*** Opening of Material for this task ***

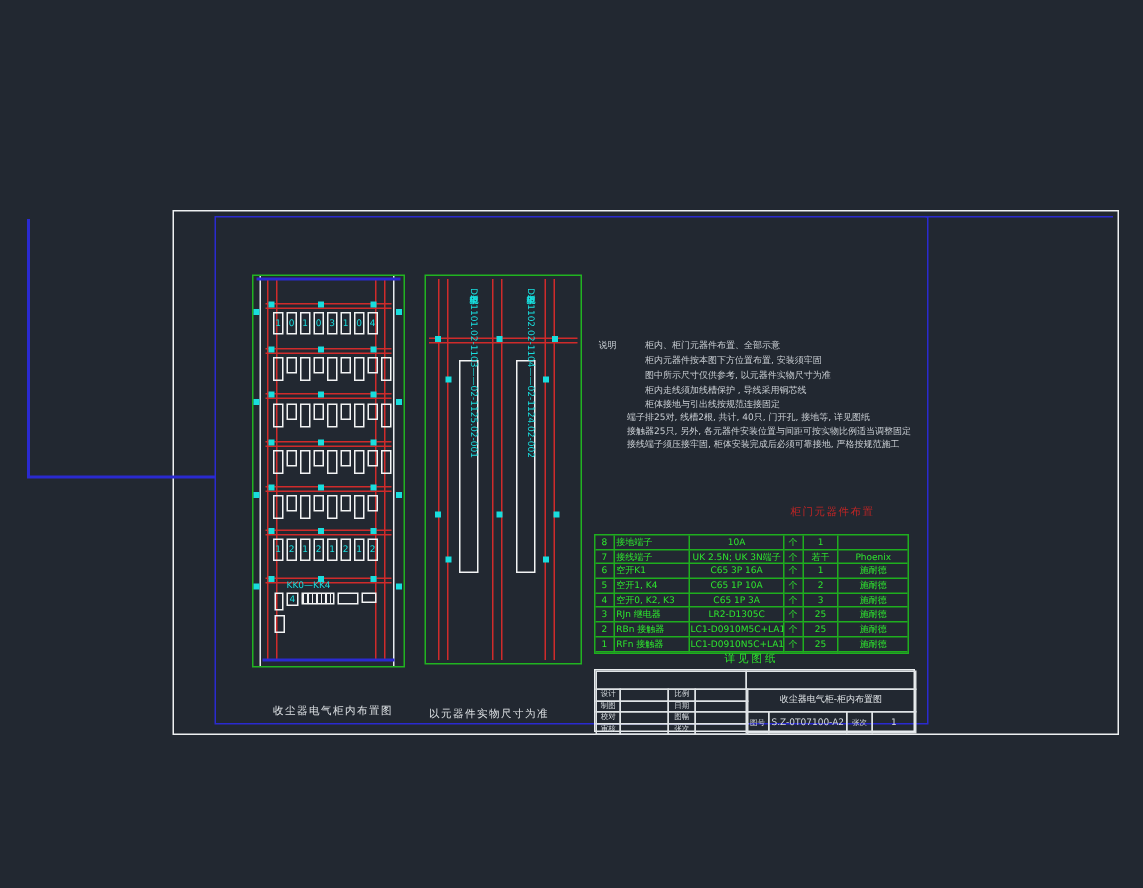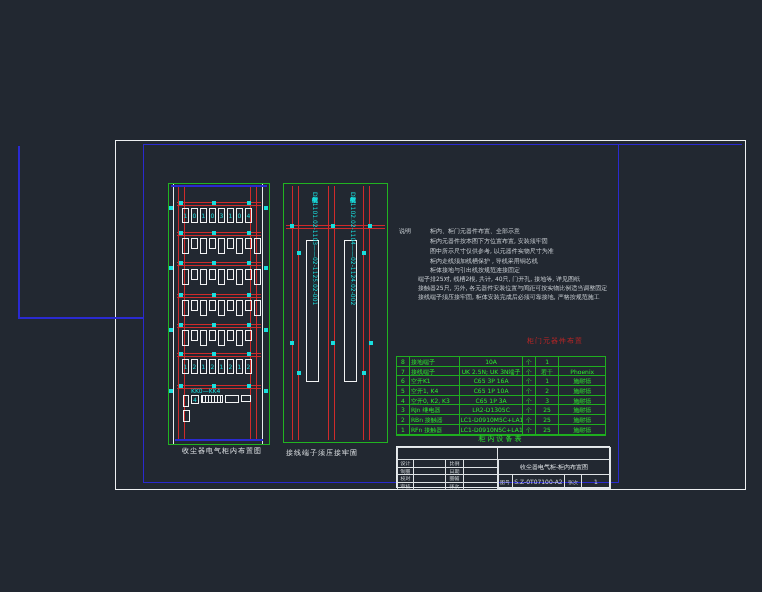--- a/index.html
+++ b/index.html
@@ -280,7 +280,7 @@
         <div class="bom-cell" style="width:46px;">施耐德</div>
       </div>
     </div>
-  <div class="abs bom-caption" style="left:396px;top:434px;width:210px;">柜内设备表</div>
+  <div class="abs bom-caption" style="left:396px;top:434px;width:210px;">详见图纸</div>
 
   <div id="titleBlock" class="abs tb" style="left:396px;top:446px;width:214px;height:42px;">
     <div class="tb-cell" style="left:0;top:0;width:101px;height:13px;"></div>

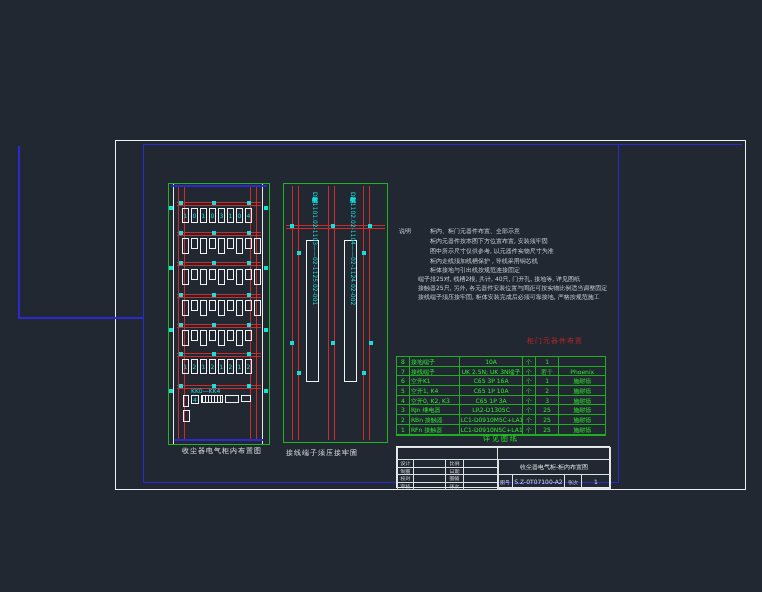--- a/index.html
+++ b/index.html
@@ -16,7 +16,7 @@
   .cyan{color:#19dede;}
   .marker{position:absolute;width:4px;height:4px;background:#19dede;}
   .tinytext{font-size:6px;line-height:7px;color:#cdd3d8;letter-spacing:0;}
-  .caption{font-size:7px;color:#dfe3e6;letter-spacing:1px;white-space:nowrap;}
+  .caption{font-size:7px;color:#dfe3e6;letter-spacing:1px;white-space:nowrap;margin-top:23px;}
   .note-line{position:absolute;font-size:6px;line-height:6px;color:#c9ced3;white-space:nowrap;}
   .stamp{font-size:7px;color:#c32525;letter-spacing:1px;white-space:nowrap;}
   .bom{border:1px solid #1fae1f;box-sizing:border-box;}

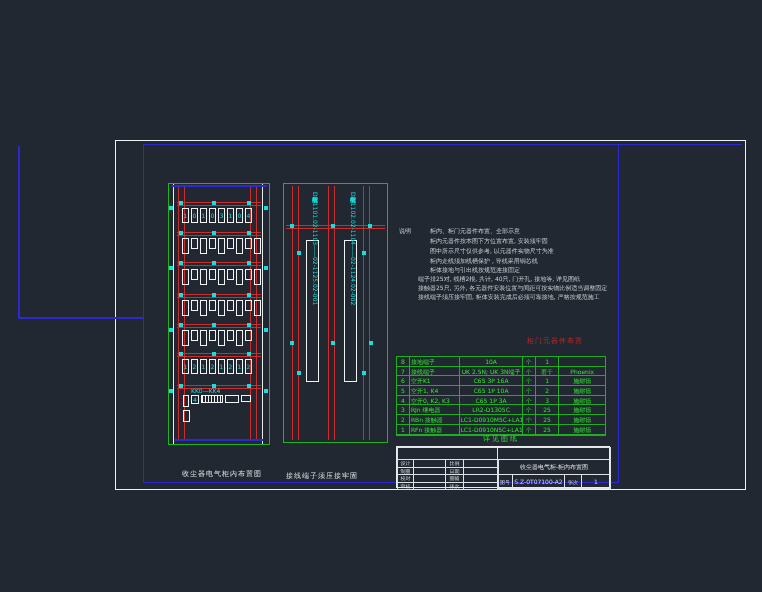--- a/index.html
+++ b/index.html
@@ -198,7 +198,7 @@
       <div class="abs vduct" style="left:23px;top:8px;height:232px;width:12px;">电缆桥架DZ-1101.02-1103——02-1125.02-001</div>
       <div class="abs vduct" style="left:61px;top:8px;height:232px;width:12px;">电缆桥架DZ-1102.02-1104——02-1124.02-002</div>
     </div>
-  <div class="abs caption" style="left:286px;top:448px;">接线端子须压接牢固</div>
+  <div class="abs caption" style="left:286px;top:448px;">以元器件实物尺寸为准</div>
 
   <div class="abs tinytext" style="left:399px;top:227px;font-size:6px;">说明</div>
   <div id="notesLines" class="abs" style="left:0;top:0;width:762px;height:592px;pointer-events:none;">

*** Close of Material for this task ***

**Task prompt**
Print every entry above verbatim but drop the images.

**The answer**
--- a/index.html
+++ b/index.html
@@ -280,7 +280,7 @@
         <div class="bom-cell" style="width:46px;">施耐德</div>
       </div>
     </div>
-  <div class="abs bom-caption" style="left:396px;top:434px;width:210px;">柜内设备表</div>
+  <div class="abs bom-caption" style="left:396px;top:434px;width:210px;">详见图纸</div>
 
   <div id="titleBlock" class="abs tb" style="left:396px;top:446px;width:214px;height:42px;">
     <div class="tb-cell" style="left:0;top:0;width:101px;height:13px;"></div>

--- a/index.html
+++ b/index.html
@@ -16,7 +16,7 @@
   .cyan{color:#19dede;}
   .marker{position:absolute;width:4px;height:4px;background:#19dede;}
   .tinytext{font-size:6px;line-height:7px;color:#cdd3d8;letter-spacing:0;}
-  .caption{font-size:7px;color:#dfe3e6;letter-spacing:1px;white-space:nowrap;}
+  .caption{font-size:7px;color:#dfe3e6;letter-spacing:1px;white-space:nowrap;margin-top:23px;}
   .note-line{position:absolute;font-size:6px;line-height:6px;color:#c9ced3;white-space:nowrap;}
   .stamp{font-size:7px;color:#c32525;letter-spacing:1px;white-space:nowrap;}
   .bom{border:1px solid #1fae1f;box-sizing:border-box;}

--- a/index.html
+++ b/index.html
@@ -198,7 +198,7 @@
       <div class="abs vduct" style="left:23px;top:8px;height:232px;width:12px;">电缆桥架DZ-1101.02-1103——02-1125.02-001</div>
       <div class="abs vduct" style="left:61px;top:8px;height:232px;width:12px;">电缆桥架DZ-1102.02-1104——02-1124.02-002</div>
     </div>
-  <div class="abs caption" style="left:286px;top:448px;">接线端子须压接牢固</div>
+  <div class="abs caption" style="left:286px;top:448px;">以元器件实物尺寸为准</div>
 
   <div class="abs tinytext" style="left:399px;top:227px;font-size:6px;">说明</div>
   <div id="notesLines" class="abs" style="left:0;top:0;width:762px;height:592px;pointer-events:none;">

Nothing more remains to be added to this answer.